Sunday, October 23, 2005
*~*Sigh*~*
I honestly don't even know what to write right now. I just felt the urge to add an entry into my journal. Right now I feel sooo, how do I put it...*blah*. I have noticed that none of my clothes fit, my face is looking fat, my fingers are swollen, my toes are swollen, my hips are the size of Texas, and oddly enough my butt actually pokes out (if you know me, you know that last one is a good thing...). Anyway, I just feel ugly. There is not an ounce of good self esteem in me. I know I said that I wanted to wait as long as possible (and I'll probably eat my words later on) before Zoey made her appearance but I am so tired of being pregnant.

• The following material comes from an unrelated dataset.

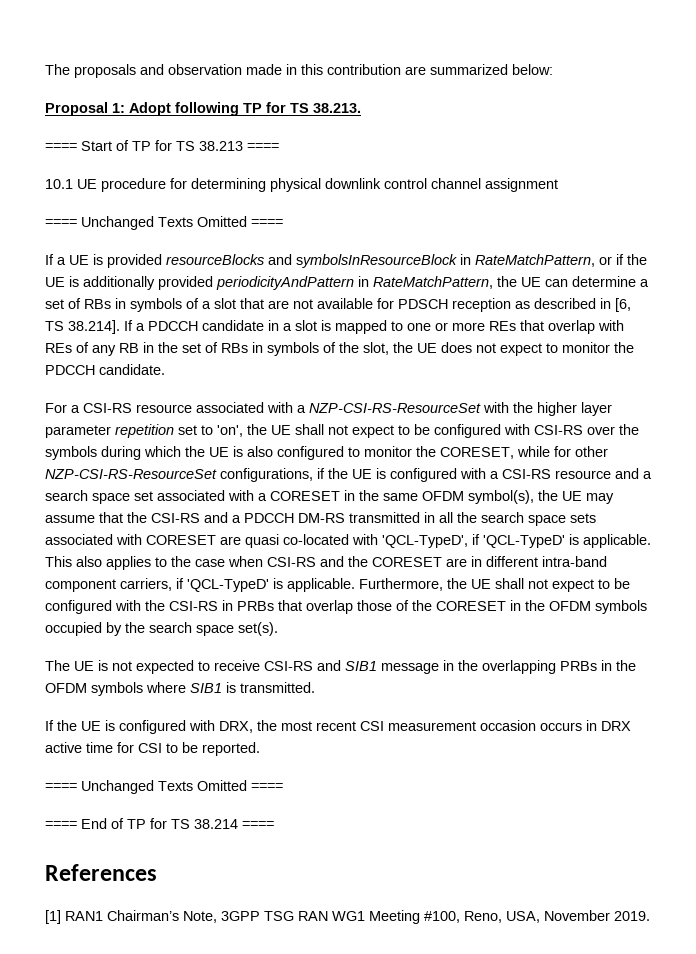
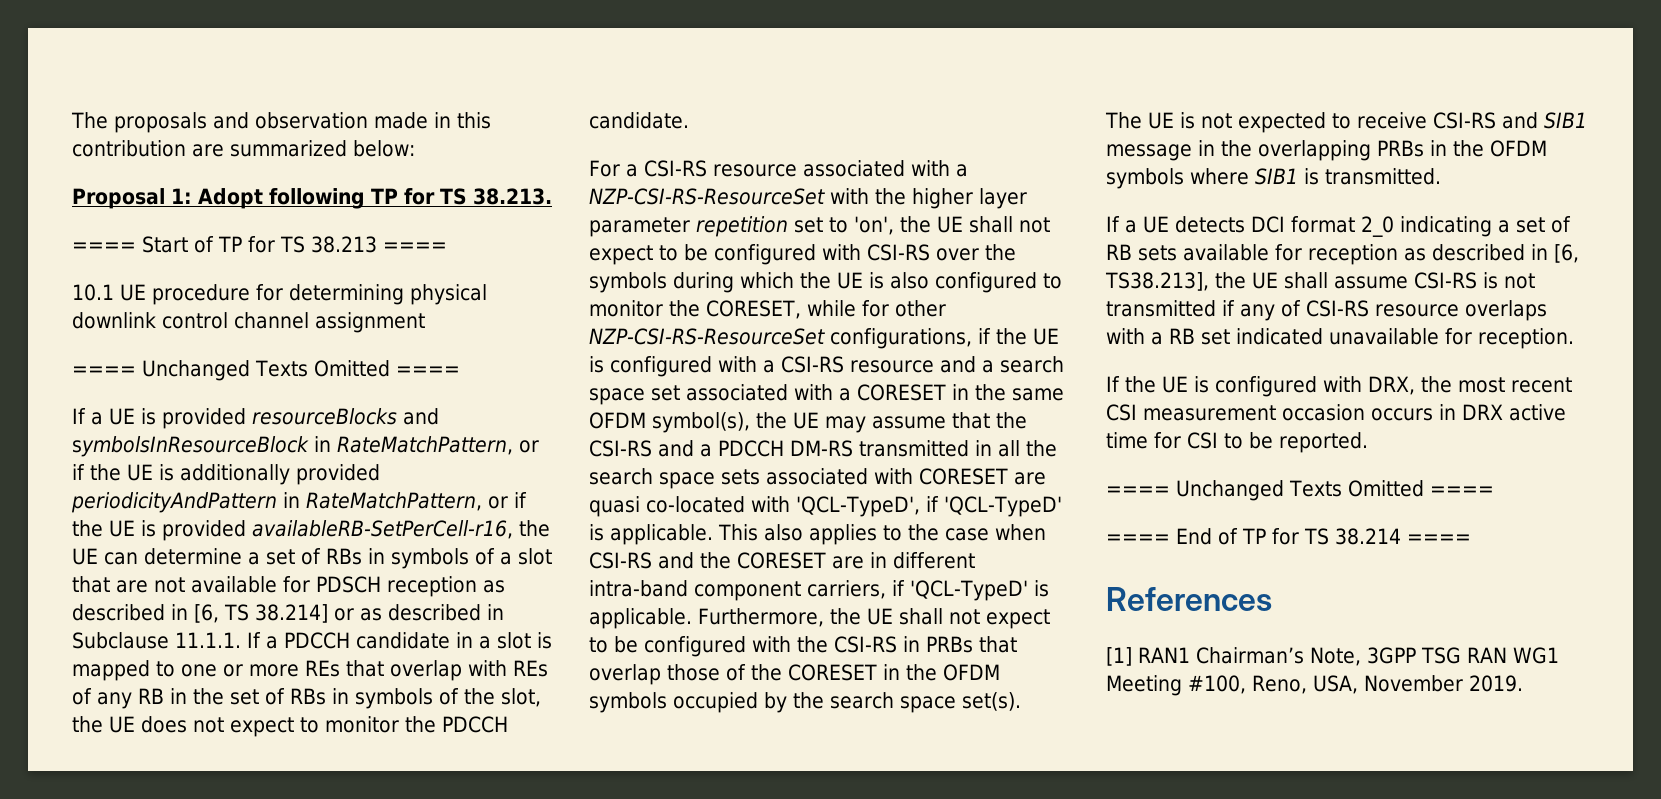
- If a UE is provided resourceBlocks and symbolsInResourceBlock in RateMatchPattern, or if the UE is additionally provided periodicityAndPattern in RateMatchPattern, the UE can determine a set of RBs in symbols of a slot that are not available for PDSCH reception as described in [6, TS 38.214]. If a PDCCH candidate in a slot is mapped to one or more REs that overlap with REs of any RB in the set of RBs in symbols of the slot, the UE does not expect to monitor the PDCCH candidate.
+ If a UE is provided resourceBlocks and symbolsInResourceBlock in RateMatchPattern, or if the UE is additionally provided periodicityAndPattern in RateMatchPattern, or if the UE is provided availableRB-SetPerCell-r16, the UE can determine a set of RBs in symbols of a slot that are not available for PDSCH reception as described in [6, TS 38.214] or as described in Subclause 11.1.1. If a PDCCH candidate in a slot is mapped to one or more REs that overlap with REs of any RB in the set of RBs in symbols of the slot, the UE does not expect to monitor the PDCCH candidate.
+ If a UE detects DCI format 2_0 indicating a set of RB sets available for reception as described in [6, TS38.213], the UE shall assume CSI-RS is not transmitted if any of CSI-RS resource overlaps with a RB set indicated unavailable for reception.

I mean think about it. Starting in June of 2003--I was pregnant until August, lost the baby and got pregnant again in November. Lost the baby in December. Got pregnant in Feb. of 2004 and had Jon Kent in Nov. 04. Got pregnant again in March of 2005 and will probably have Zoey in Nov. 2005. So if you add all those months up I have been pregnant roughly 21 months. TWENTY ONE MONTHS!!!!!! I am grateful that God has given me a healthy boy and hopefully a healthy girl. I know that there are people out there who can't have babies or are in the middle of a trying time of infertility (I have been there). And it's taking me a lot to even write this because I hate to sound or seem like I am not grateful. But I am just sooo tired of being pregnant. I just want my body back. I just want to be able to put my socks and shoes on without turning blue. I want to be able to get in the floor and play with Jon Kent without hurting when I get back up. I want to feel attractive again. I want to fit in clothes that couldn't be used as a tent in a pinch. I am in such a mood tonight I guess. I'm just overwhelmed. I'll be better soon I am sure. It just seems like right now things just stink...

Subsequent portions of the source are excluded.